Ph., G.AdC
3 octobre 1911.
Ce matin, de grand matin, il fait encore presque nuit, car Octobre commence, et, les moissons rentrées, le calendrier chinois annonce un retard étonnant dans les coutumes et la lumière, René Leys est déjà là, sur son cheval peureux, toujours le même… Au moment de sauter en selle, le valet d’écurie, d’une main, me sert l’étrier, et de l’autre me tend pieusement un chiffon couvert d’écriture européenne qu’il vient de tirer du crottin.
Inconsciemment, je le déplie. Inconsciemment je rougis, et, comme pour m’excuser devant Leys, je mets précieusement le chiffon dans ma poche…
― C’est étonnant, mon cher, comme ces arrière-petits-fils de lettrés chinois, même domestiques, ont le respect de tout ce qui est écrit ! Savez-vous ce que ce brave « mafou » vient de me remettre ? Une vieille note de linge sale… Il a raison. Elle n’est pas encore payée. Elle le sera.

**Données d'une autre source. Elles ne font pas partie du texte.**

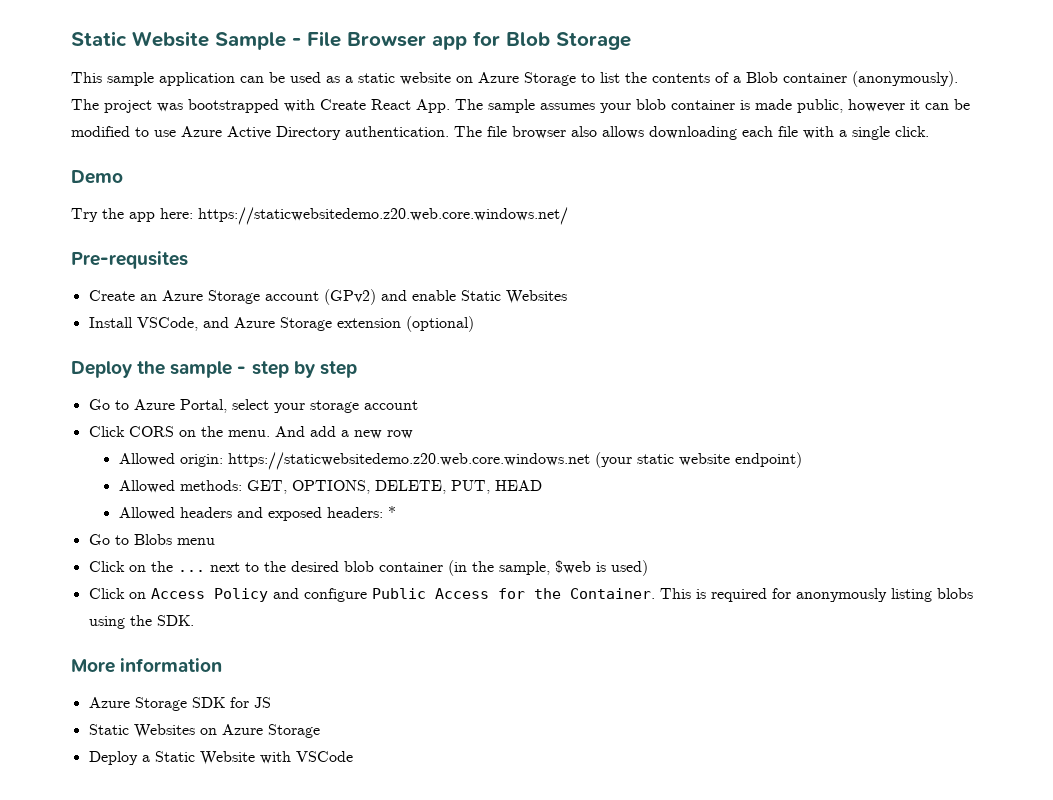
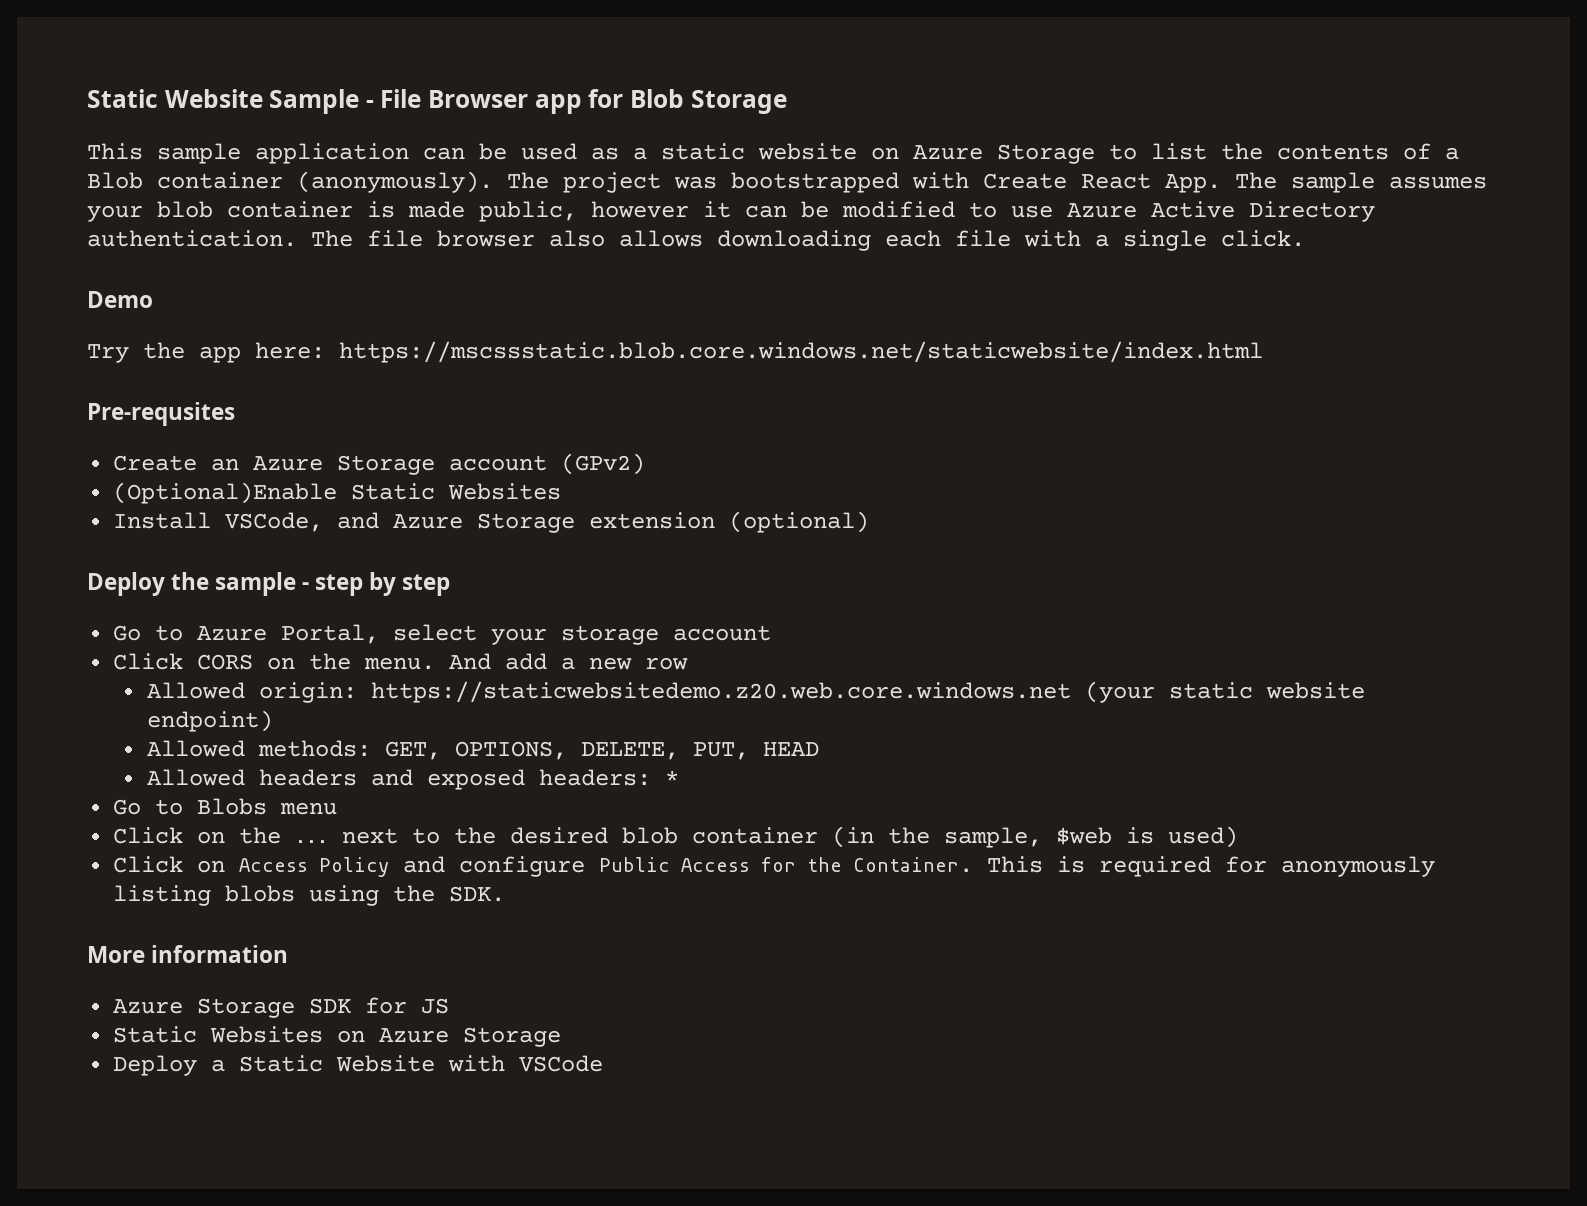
[198,207,568,225] https://staticwebsitedemo.z20.web.core.windows.net/ -> [339,341,1263,363] https://mscssstatic.blob.core.windows.net/staticwebsite/index.html
[380,290,456,301] and enable -> [113,482,338,504] // (Optional)Enable

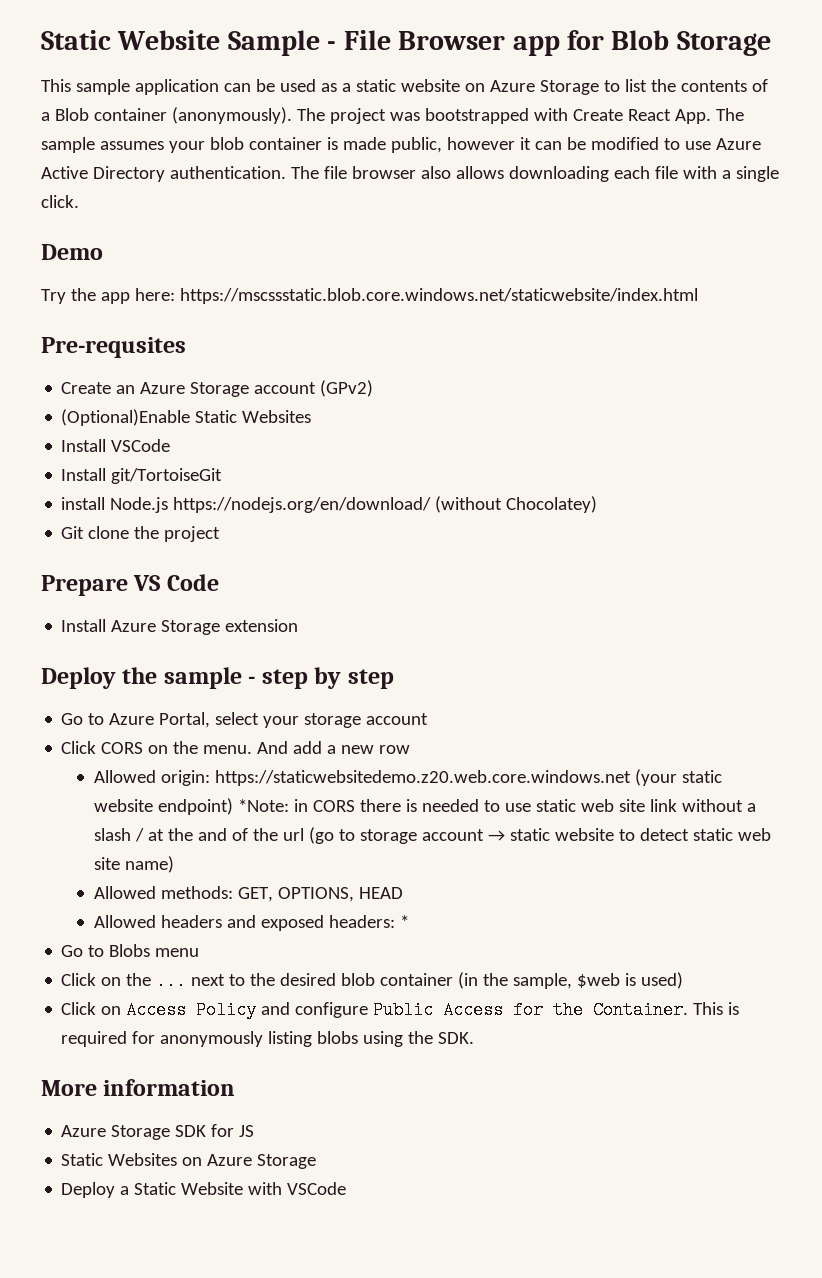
[225,512,380,532] VSCode, and -> [111,439,171,452] [61,468,223,484] [61,496,598,513] [61,526,221,542] [41,574,219,596] [61,619,107,632] VSCode // Install git/TortoiseGit // install Node.js https://nodejs.org/en/download/ (without Chocolatey) // Git clone the project // Prepare VS Code // Install
[729,511,870,533] (optional) -> (299, 625) none
(274, 721) none -> [237,799,756,812] [93,827,771,844] [93,856,174,873] *Note: in CORS there is needed to use static web site link without a slash / at the and of the url (go to storage account → static website to detect static web site name)
[581,742,750,760] DELETE, PUT, -> (354, 894) none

Il a passé devant, sur son extraordinaire cheval agressif… Il s’enfonce dans l’aube grise. Manifestement, le ciel hésite entre le grand hiver que je ne connais pas encore et le plein été qui se clôt. Il se prépare doucement cet automne prolongé, seule saison bien assise entre les trois autres, qui éclatent comme des cataclysmes, en explosions de vent, de chaleur ou de froid, de caléfaction, ou de glace…
C’est décidément une bien belle aube qui se lève. Pour la première fois, je constate que René Leys est doucement ému par la pénétration de l’heure et des choses alentour… Il respire longuement. Un poète dirait aussitôt « qu’il soupire ». Il regarde en haut, le « ciel » puis devant lui, tout l’« horizon »…, se retourne vers moi et me sourit. Vraiment je ne l’ai jamais vu sourire ainsi : il me semble chercher quelque chose de très difficile à exprimer… Il dit enfin, pleurant presque de ses yeux sombres devenus plus jeunes tout d’un coup :
― Ah ! il fait bien beau, ce matin !
J’ai compris : ce garçon est décidément amoureux.
Il se confie :
― Je n’ai pas suivi votre conseil. Vous m’aviez dit de refuser ?
― Refuser quoi ? La veste jaune ? Pas du tout !
― Non : la petite concubine offerte par le Régent.
― Encore moins ! Mais vous y pensez encore ? C’est très grave : vous allez vous attirer une bonne scène de jalousie ; vous ne pourrez pas vous cacher. Que va-t-Elle bien penser de vous, l’Autre ?
Et, de mes deux mains levées, je fais le geste qui désigne Celle ou Celui que le Trône assoit.
Il me répond avec simplicité :
― Je n’essaierai pas de me cacher… Elle a une « contre-police-secrète… » payée par Elle et qui ne me lâche pas. Mais c’est Elle qui m’a obligé d’accepter…
― Alors, qu’est-ce que vous faites ici, à cheval, à courir les chemins et à parler « sans agir » ?
― C’est déjà fait.
― Enfin !
― Oui ; avant-hier, quand je vous ai quitté, ce n’était pas « Elle » que je m’en allais rejoindre.
Et son air est ravi à ce point que je ne dois dès lors plus rien ignorer. D’ailleurs, il m’explique :
― Elle aussi voulait m’offrir une concubine !
― Hein ! Elle aussi ?
― Mais oui. Ce n’est pas convenable qu’un homme un peu bien placé n’ait pas de concubine. Il y a des jours du mois où la concubine est nécessaire.
― Oui.
― Elle m’a présenté une suivante… Elle a compris que je ne la trouvais pas… acceptable puisque le Régent m’en avait déjà réservé une autre.
― Alors ?
― Elle m’a permis de la recevoir. Je suis donc retourné au Palais du Régent et j’ai offert à ma concubine une voiture européenne…
― C’est tout ?
― Cette fois, elle n’a pas eu peur de moi. Je crois aussi que le Régent lui avait fait des recommandations.
J’admire beaucoup la poésie de cette défloration politique. Je ne puis m’aventurer à reconstituer au hasard les impressions de la jeune acceptée, ― par ordre, ― mais je dois dire que celles de l’acceptant lui ont donné ce je ne sais pas quoi de victorieux et de sûr qui s’attache aux fermes conquêtes…
Et, longtemps, la promenade se prolonge, mielleuse comme un voyage de noces, alanguie comme un retour de confidences…
Victor Segalen, René Leys [1922], Éditions Gallimard, 1971 ; Collection L’Imaginaire, 1978, pp. 172-173-174.